318987 – Response-Strings in BrowserFunctions should be escaped

Some Eclipse Foundation services are deprecated, or will be soon. Please ensure you've read this important communication.

Bug 318987 - Response-Strings in BrowserFunctions should be escaped

Summary: Response-Strings in BrowserFunctions should be escaped

Status:	RESOLVED FIXED

Alias:	None

Product:	RAP
Classification:	RT
Component:	RWT (show other bugs)
Version:	unspecified
Hardware:	All All

Importance:	P3 major (vote)
Target Milestone:	1.4 M1
Assignee:	Project Inbox
QA Contact:

URL:
Whiteboard:
Keywords:

Depends on:
Blocks:

Reported:	2010-07-06 05:51 EDT by Philipp Leusmann
Modified:	2010-08-16 05:01 EDT (History)
CC List:	0 users

See Also:

Attachments
Add an attachment (proposed patch, testcase, etc.)

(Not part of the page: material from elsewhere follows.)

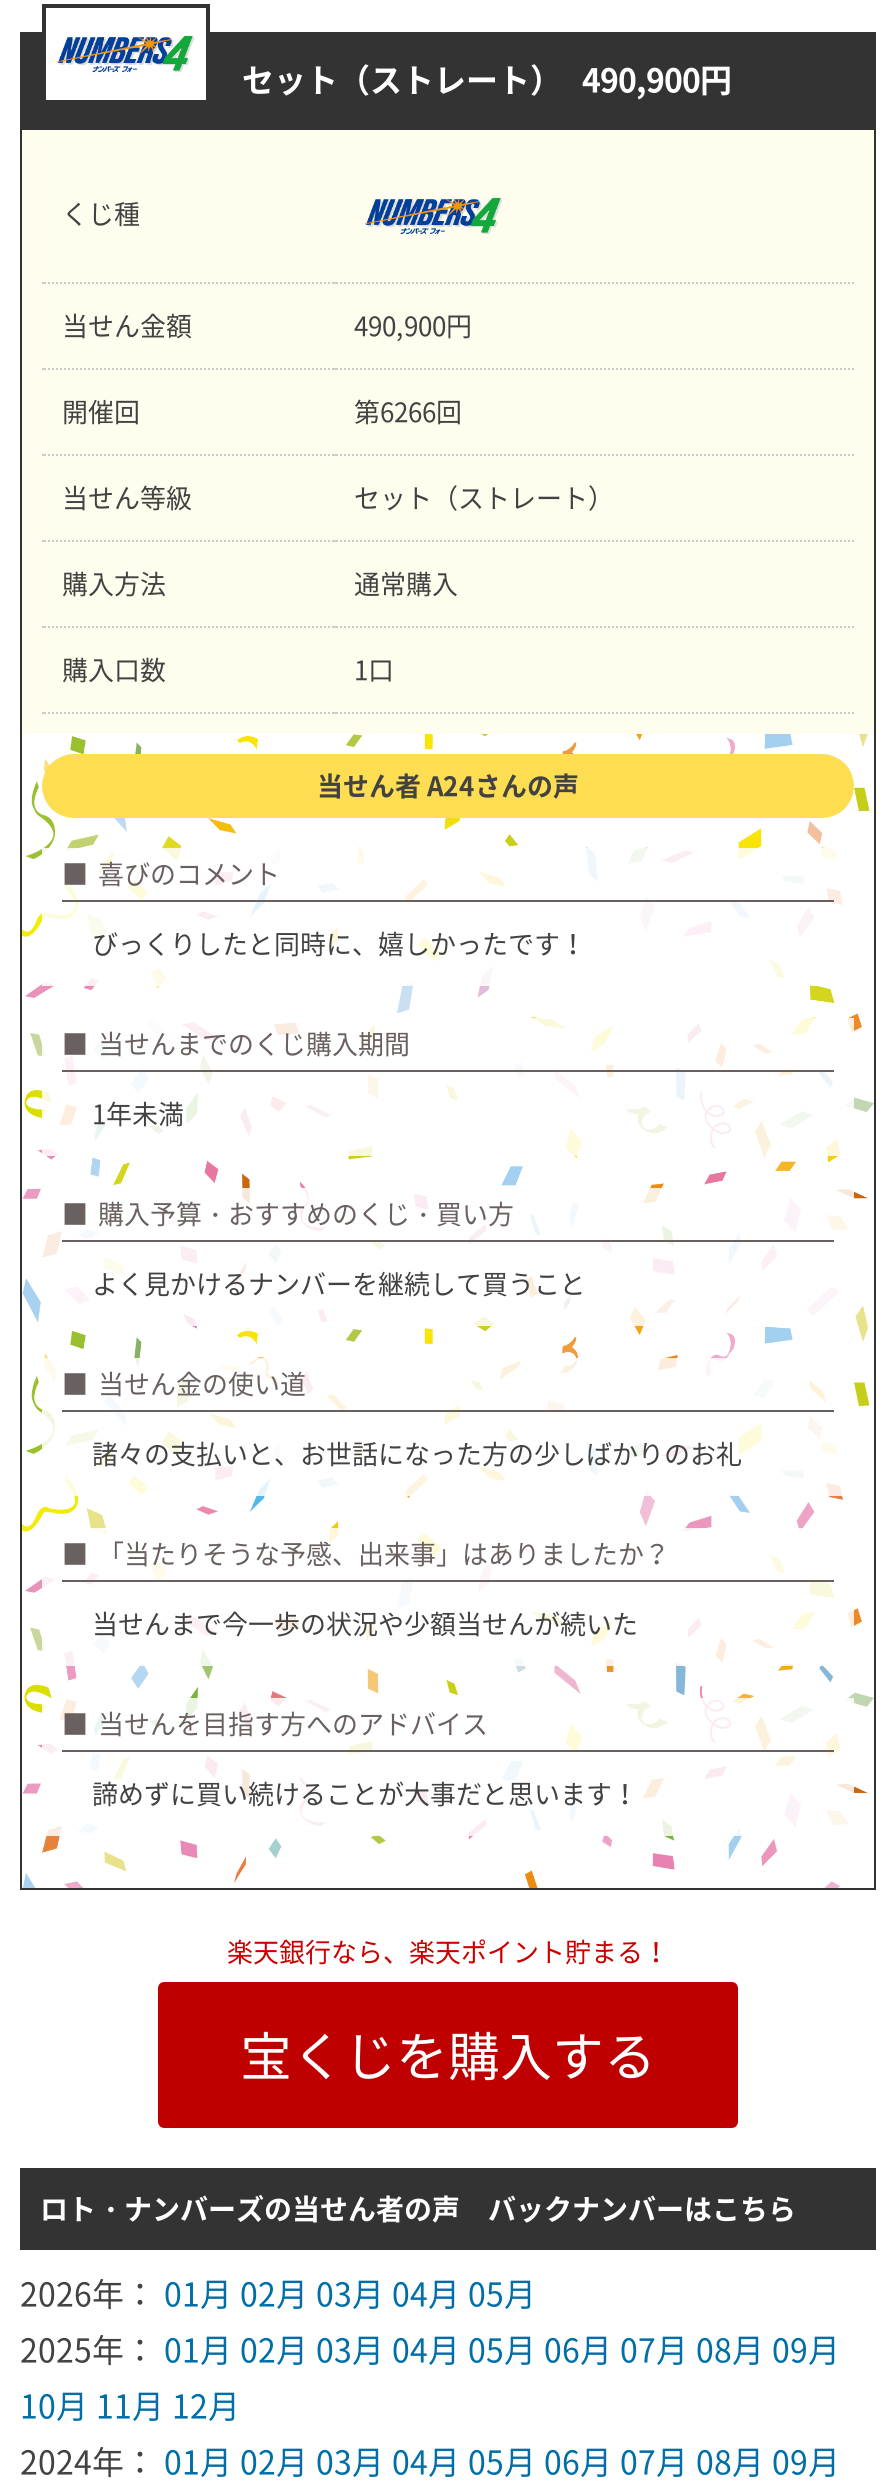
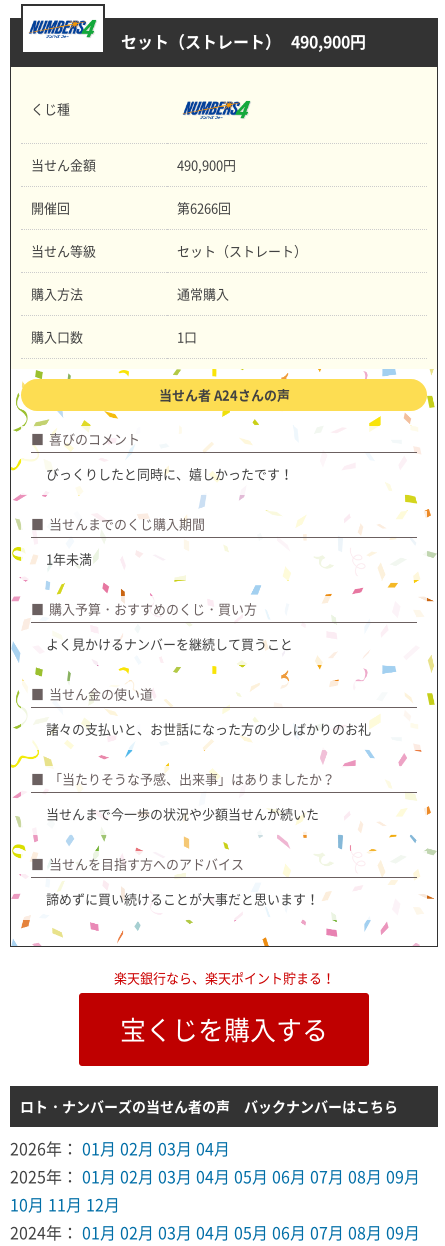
- 2026年：01月 02月 03月 04月 05月
+ 2026年：01月 02月 03月 04月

Note You need to log in before you can comment on or make changes to this bug.

Description Philipp Leusmann

2010-07-06 05:51:55 EDT

Build Identifier: RAP 1.3

When returning String containing "-characters, these lead to javascript-erros. At least "-characters should be escaped.
Probably the same algorithm as in org.apache.commons.lang.StringEscapeUtils.escapeJava(String) from Commons-Lang could be used.

Reproducible: Always

Steps to Reproduce:
Just create a BrowserFunction and return new String("test \" test"). untested, but should do the trick

Comment 1 Philipp Leusmann

2010-07-06 06:05:07 EDT

org.apache.commons.lang.StringEscapeUtils.escapeJavaScript(String) would be better

Comment 2 Ivan Furnadjiev

2010-07-06 09:10:08 EDT

The double quote character is now escaped.

Comment 3 Philipp Leusmann

2010-07-30 13:18:07 EDT

What about the other characters?

Cite from the StringEscaptUtils#escapeEcmaScript JavaDoc (renamed from escapeJavaScript):

Escapes any values it finds into their EcmaScript String form. Deals correctly with quotes and control-chars (tab, backslash, cr, ff, etc.)

So a tab becomes the characters '\\' and 't'.

The only difference between Java strings and EcmaScript strings is that in EcmaScript, a single quote and forward-slash (/) are escaped.

Comment 4 Ivan Furnadjiev

2010-08-12 08:08:20 EDT

Philipp, I've just tested the tab character (\t) and it is properly visualized without escaping - no javascript errors. Do you have any particular problems with some characters?

Comment 5 Philipp Leusmann

2010-08-16 04:44:49 EDT

Ivan,

I did not personally check all characters mentioned, but I assumed they had good reasons to escape the chosen characters.
I guess the most important characters are " and '

Comment 6 Ivan Furnadjiev

2010-08-16 05:01:14 EDT

Philipp,  " and ' work... I don't think that it's necessary to escape something that is working without escaping. If you have a particular problem with some other characters, please reopen the bug.